Word for word, reproduce the listing that follows, excluding any pictures it contains.

Start of SOURCE MATERIAL

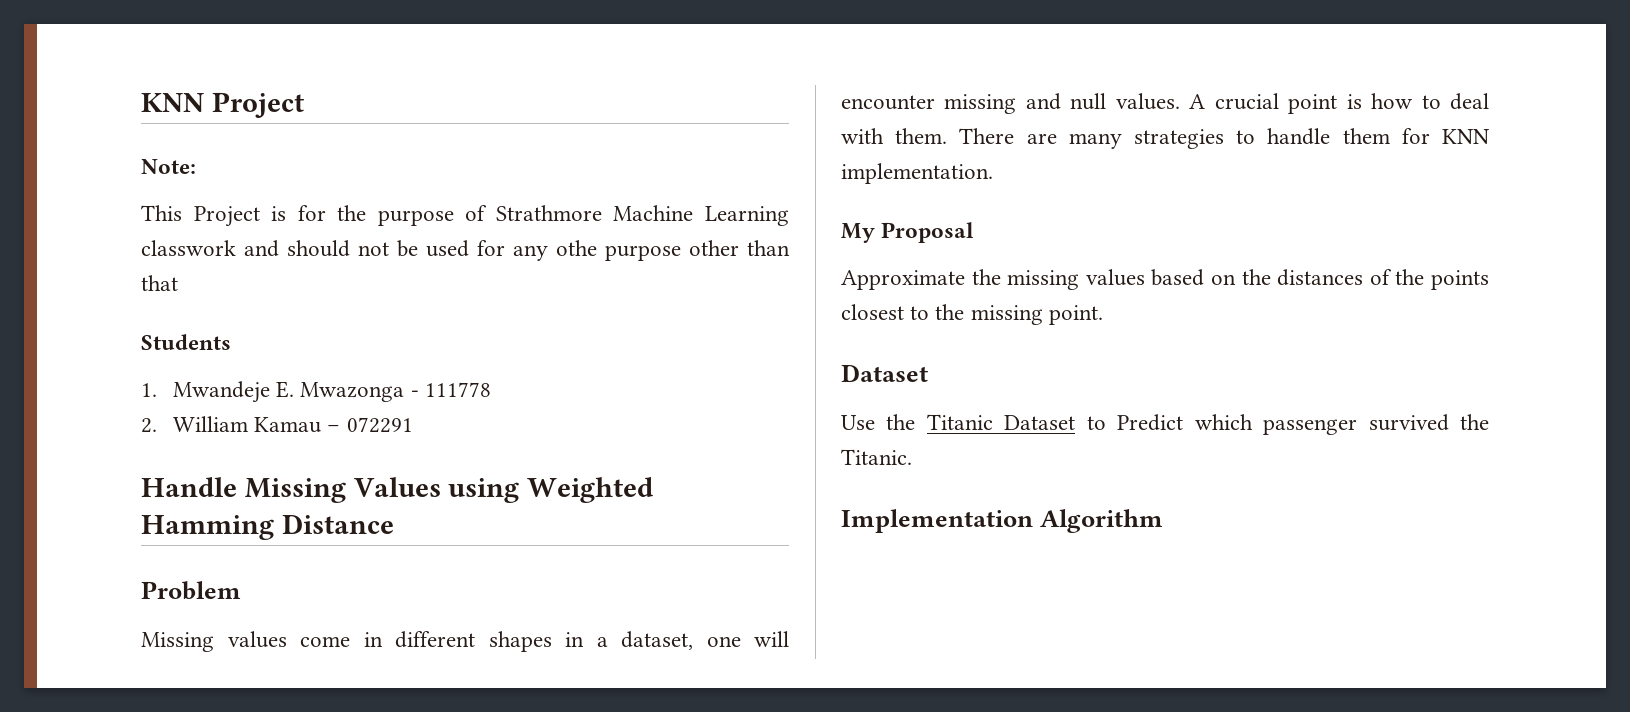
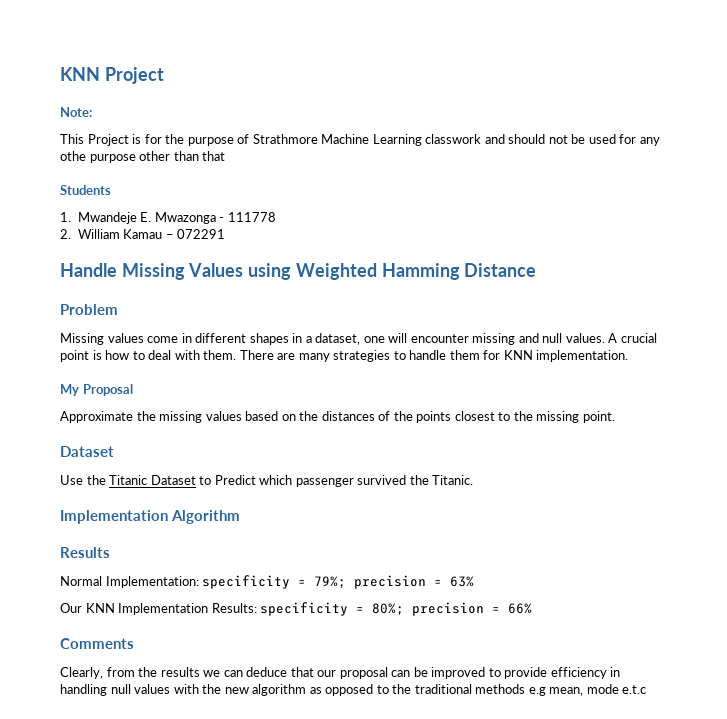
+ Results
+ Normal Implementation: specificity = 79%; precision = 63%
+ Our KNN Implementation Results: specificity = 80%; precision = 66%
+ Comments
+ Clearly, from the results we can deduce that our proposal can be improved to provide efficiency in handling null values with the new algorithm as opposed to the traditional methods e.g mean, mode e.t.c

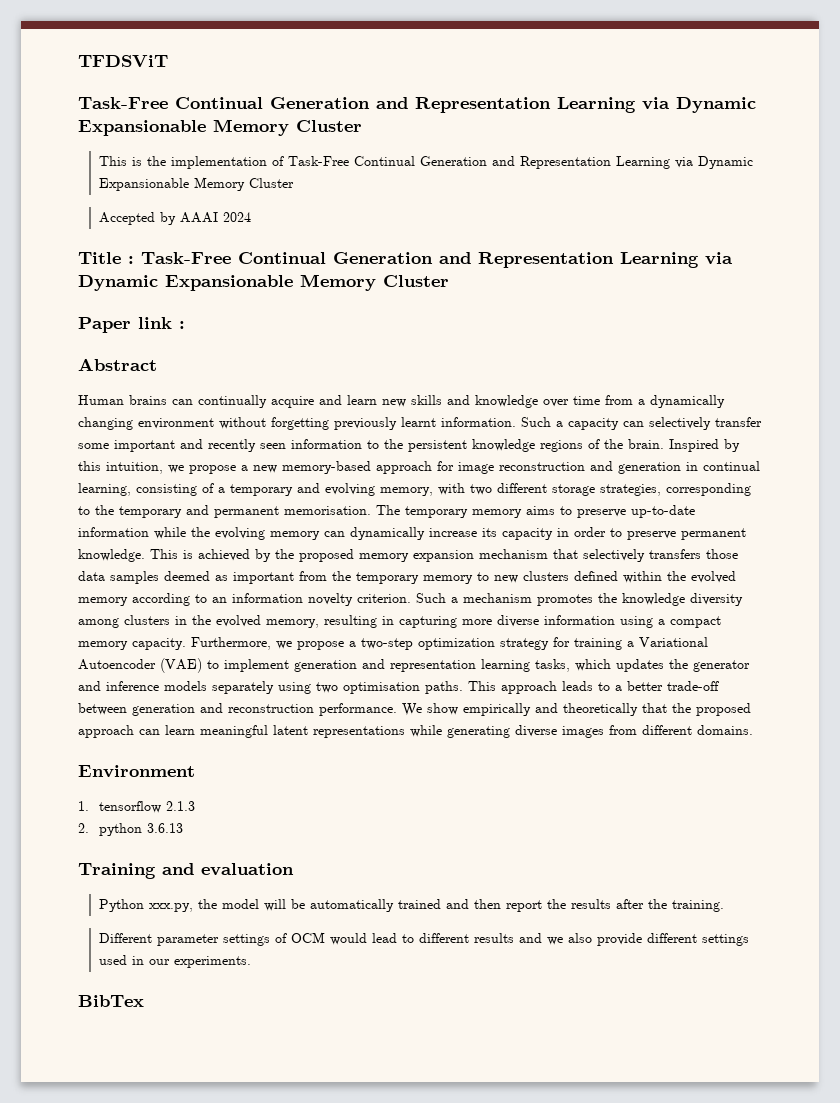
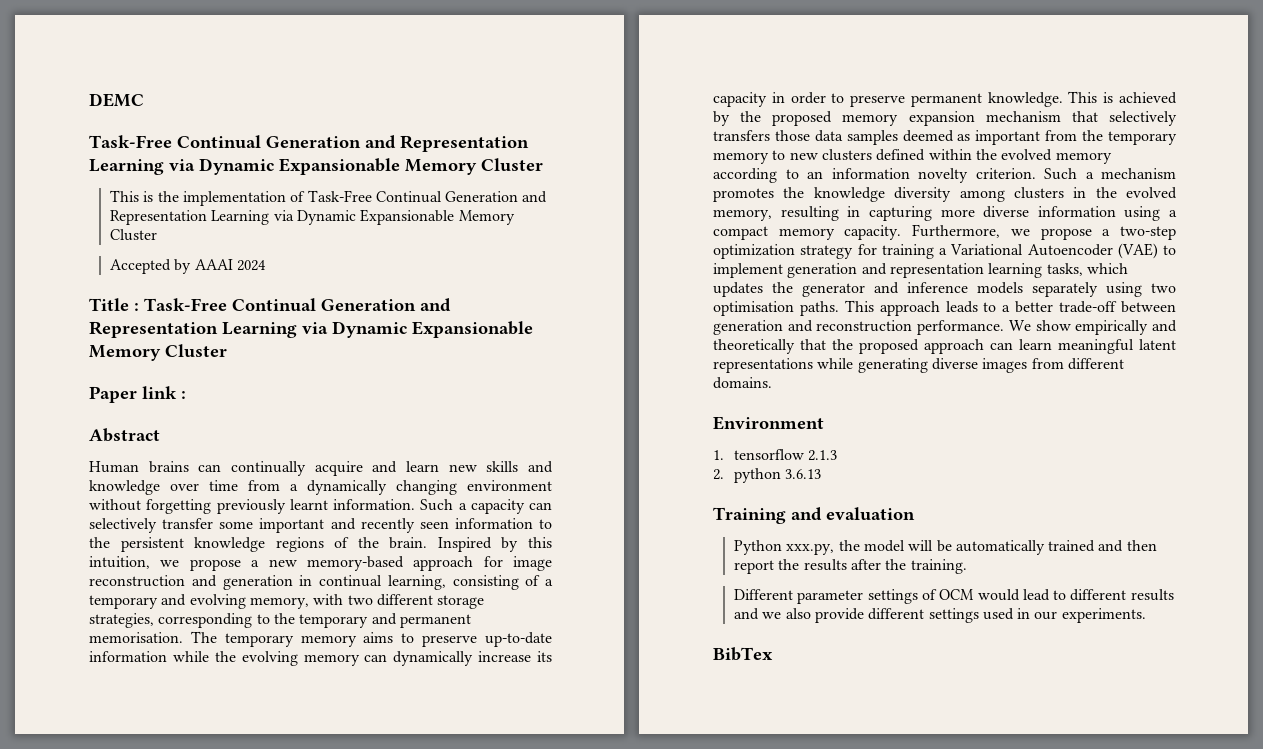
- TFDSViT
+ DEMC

End of SOURCE MATERIAL

— ANSWER TO THE PROBLEM —
+ Results
+ Normal Implementation: specificity = 79%; precision = 63%
+ Our KNN Implementation Results: specificity = 80%; precision = 66%
+ Comments
+ Clearly, from the results we can deduce that our proposal can be improved to provide efficiency in handling null values with the new algorithm as opposed to the traditional methods e.g mean, mode e.t.c

- TFDSViT
+ DEMC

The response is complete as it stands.